Something Rotten is a noir mystery take on Shakespeare's Hamlet. I'm a big fan of noir fiction, particularly the works of Dashiell Hammett and Raymond Chandler. Chandler's Philip Marlowe famously made the streets of Los Angeles his home, exposing the seedy dark underbelly of the "City of Angels." Hammett's books were less rooted to a particular place, but always seemed to be set in a gritty city. When I set out to turn Shakespeare into contemporary noir, the time and the characters weren't the only things I wanted to turn on their ears. I wanted to subvert too the idea of noir having to be set in a big city. So I deliberately chose to set Rotten in my own backyard in East Tennessee, where I grew up, to bring noir to rural Appalachia--a place I think is more noir than most people think!
What makes your book's setting unique?
My fictional "Denmark, Tennessee" was "rotten" figuratively, because someone had been murdered there.
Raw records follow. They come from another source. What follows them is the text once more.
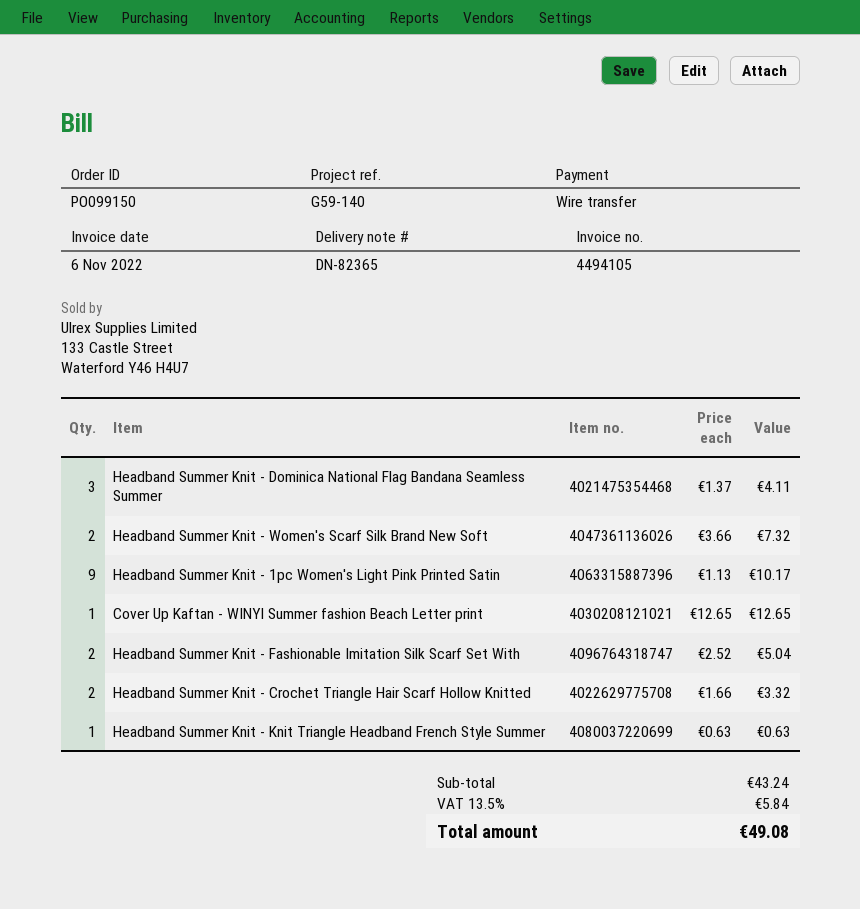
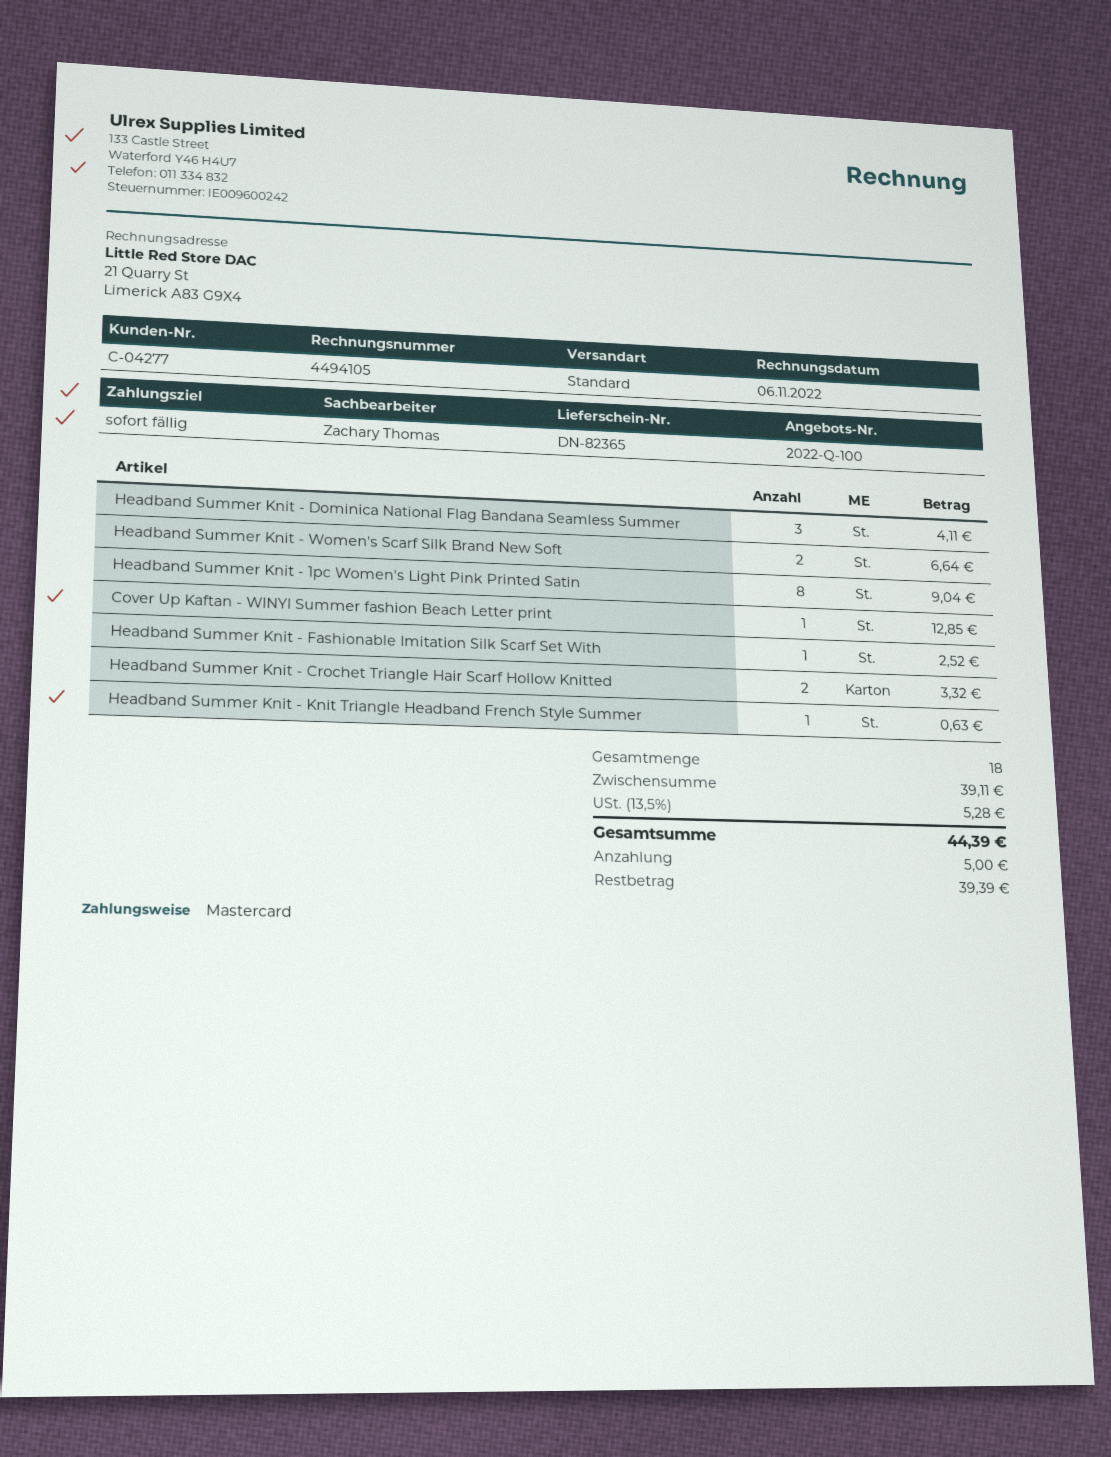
payment method: bank transfer -> Mastercard
Headband Summer Knit - Women's Scarf Silk Brand New Soft: 2 for 7.32 -> 2 for 6.64
Headband Summer Knit - 1pc Women's Light Pink Printed Satin: 9 for 10.17 -> 8 for 9.04
Cover Up Kaftan - WINYI Summer fashion Beach Letter print: 1 for 12.65 -> 1 for 12.85
Headband Summer Knit - Fashionable Imitation Silk Scarf Set With: 2 for 5.04 -> 1 for 2.52
subtotal: 43.24 -> 39.11
tax: 13.5% = 5.84 -> 13.5% = 5.28
total: 49.08 -> 44.39

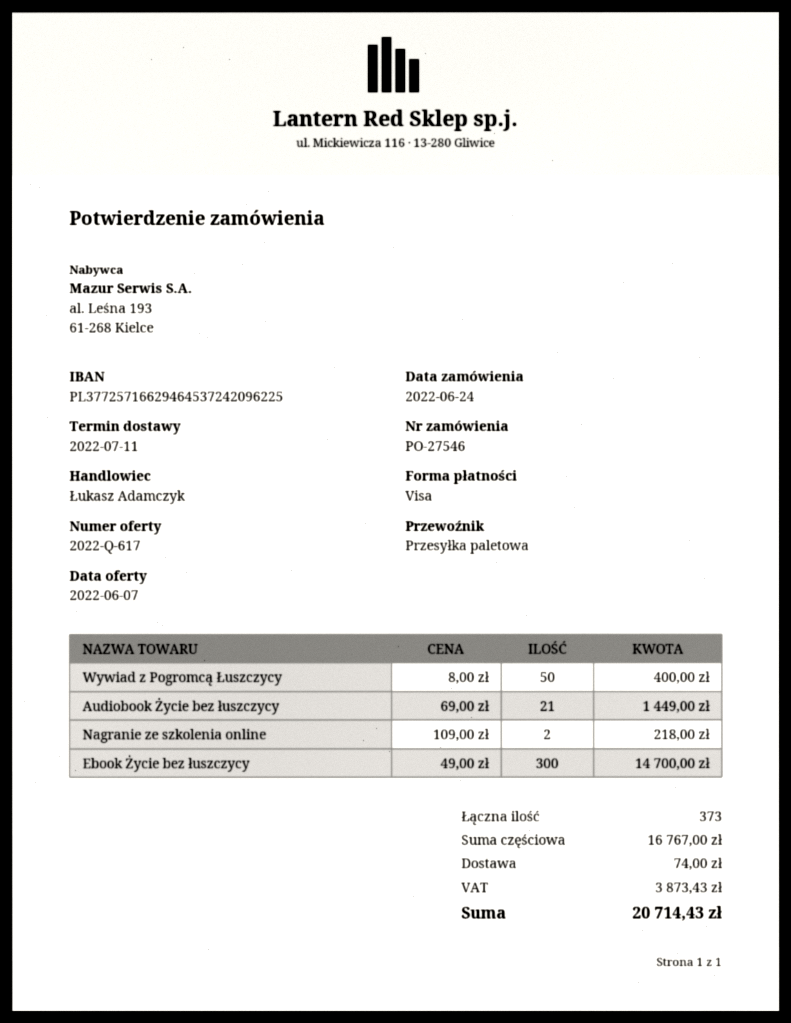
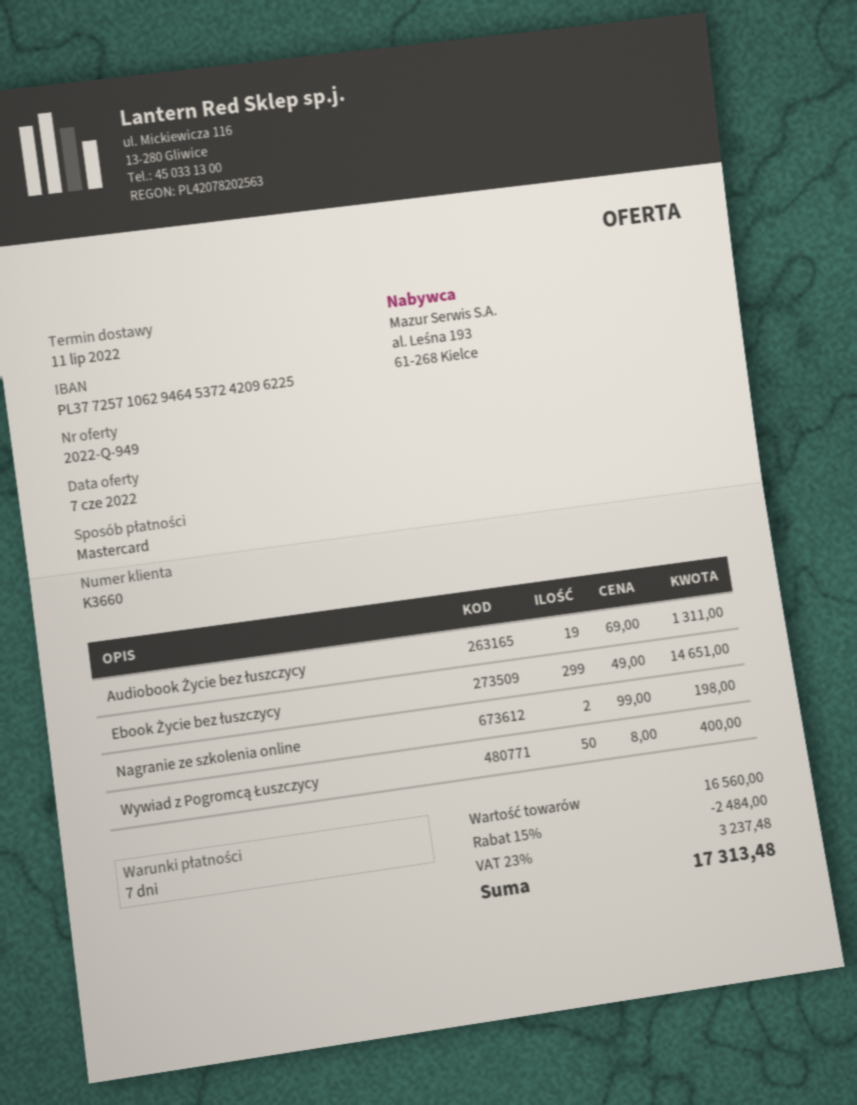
quote number: 2022-Q-617 -> 2022-Q-949
payment method: Visa -> Mastercard
bank account: PL37725716629464537242096225 -> PL37725710629464537242096225
Audiobook Życie bez łuszczycy: 21 x 69.00 = 1449.00 -> 19 x 69.00 = 1311.00
Nagranie ze szkolenia online: 2 x 109.00 = 218.00 -> 2 x 99.00 = 198.00
Ebook Życie bez łuszczycy: 300 x 49.00 = 14700.00 -> 299 x 49.00 = 14651.00
subtotal: 16767.00 -> 16560.00
discount: none -> 15% = 2484.00
shipping: 74.00 -> none
tax: 3873.43 -> 3237.48
total: 20714.43 -> 17313.48

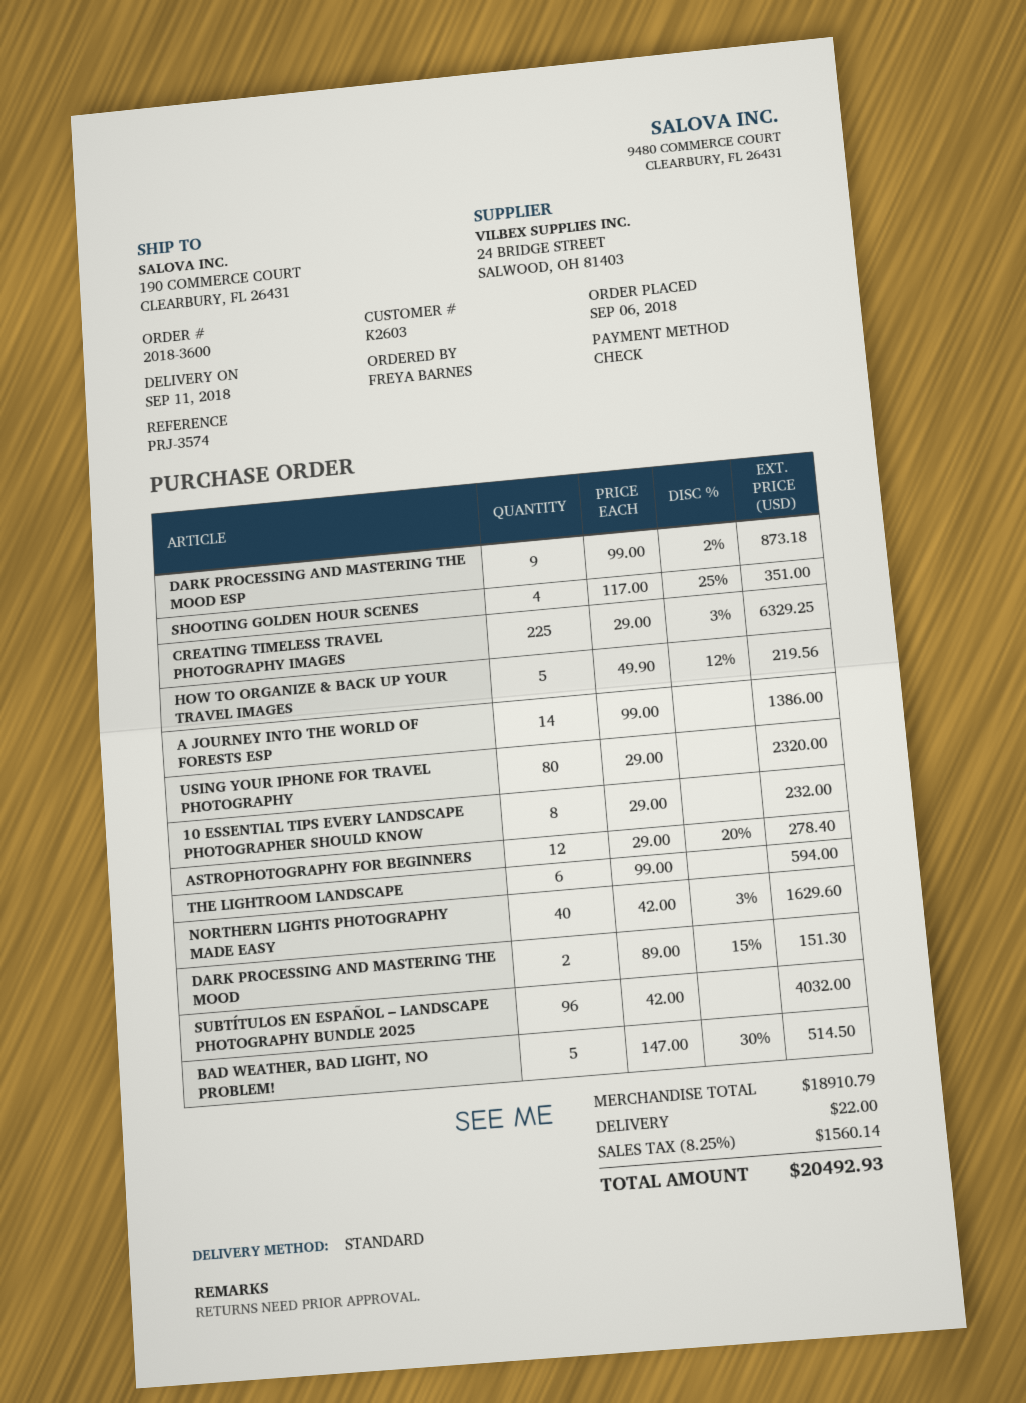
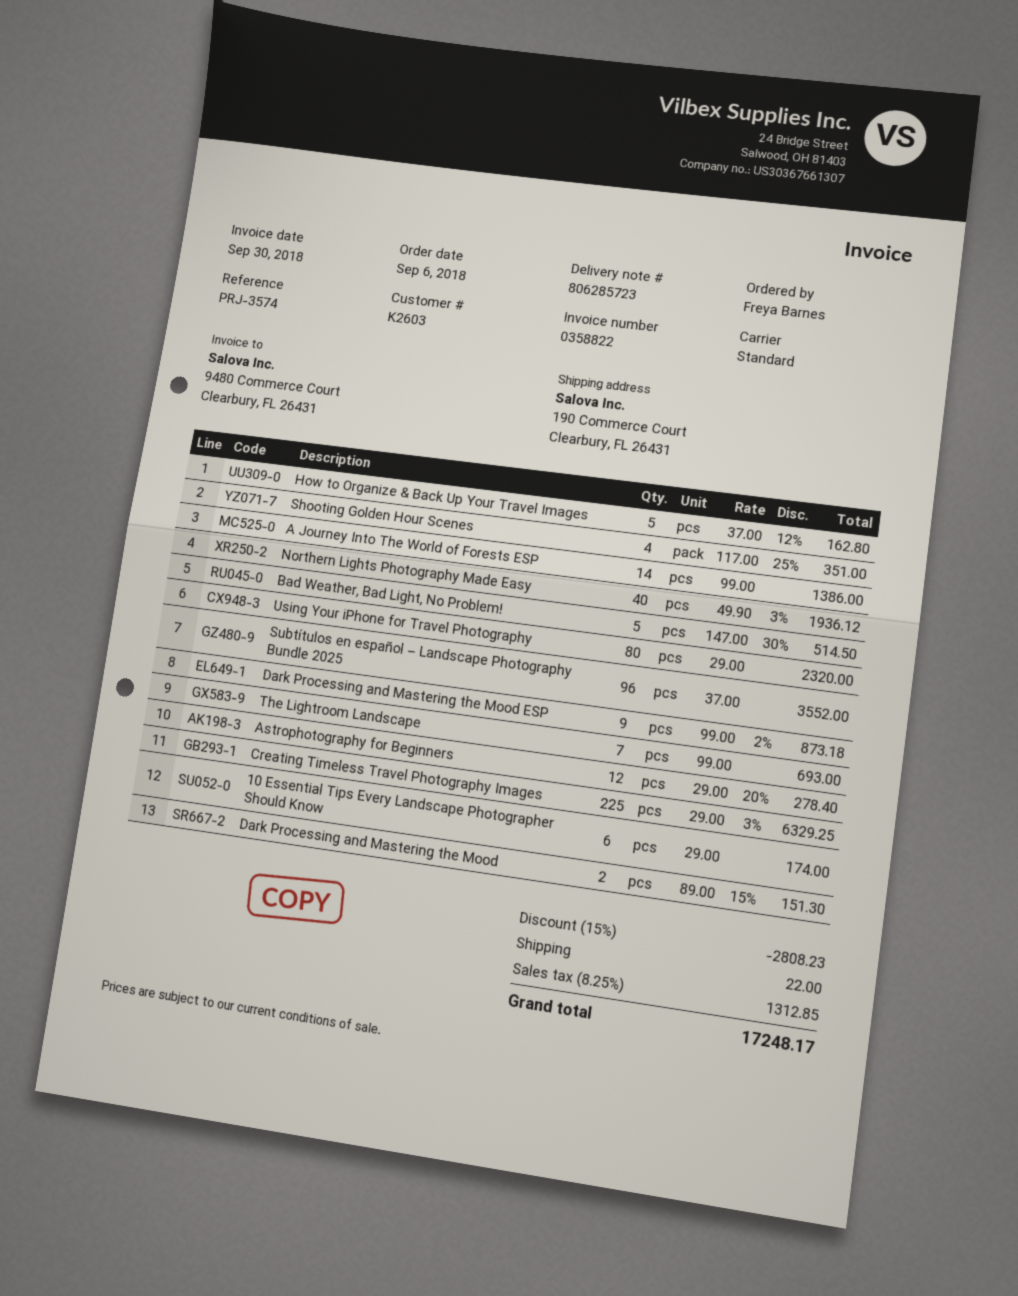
HOW TO ORGANIZE & BACK UP YOUR TRAVEL IMAGES: 5 x 49.90 - 12% = 219.56 -> 5 x 37.00 - 12% = 162.80
10 ESSENTIAL TIPS EVERY LANDSCAPE PHOTOGRAPHER SHOULD KNOW: 8 x 29.00 = 232.00 -> 6 x 29.00 = 174.00
THE LIGHTROOM LANDSCAPE: 6 x 99.00 = 594.00 -> 7 x 99.00 = 693.00
NORTHERN LIGHTS PHOTOGRAPHY MADE EASY: 40 x 42.00 - 3% = 1629.60 -> 40 x 49.90 - 3% = 1936.12
SUBTÍTULOS EN ESPAÑOL – LANDSCAPE PHOTOGRAPHY BUNDLE 2025: 96 x 42.00 = 4032.00 -> 96 x 37.00 = 3552.00
discount: none -> 15% = 2808.23
tax: 8.25% = 1560.14 -> 8.25% = 1312.85
total: 20492.93 -> 17248.17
But I also wanted to make Denmark "rotten" literally, which I did by modeling it after Canton, North Carolina. Canton, NC is home to the Champion Paper Mill. (I think they changed their name to hide from environmental lawsuits, but it's still there.) If you've ever lived anywhere near a paper mill, you'll understand what I'm talking about right away--they stink. Bad. Like raw eggs or sulfur. It's part of the chemical process used to bleach paper white, and the smell travels for miles and miles and miles, depending on the weather. I've driven past Canton (and other paper mills in the south) enough to know one when I smell one, and I thought it would be fun to turn Hamlet's Elsinore Castle into the Elsinore Paper Mill. Now there's REALLY something rotten in Denmark. :-) To me, paper mills (and their attendant pollution) are part of my memories of growing up in the rural south.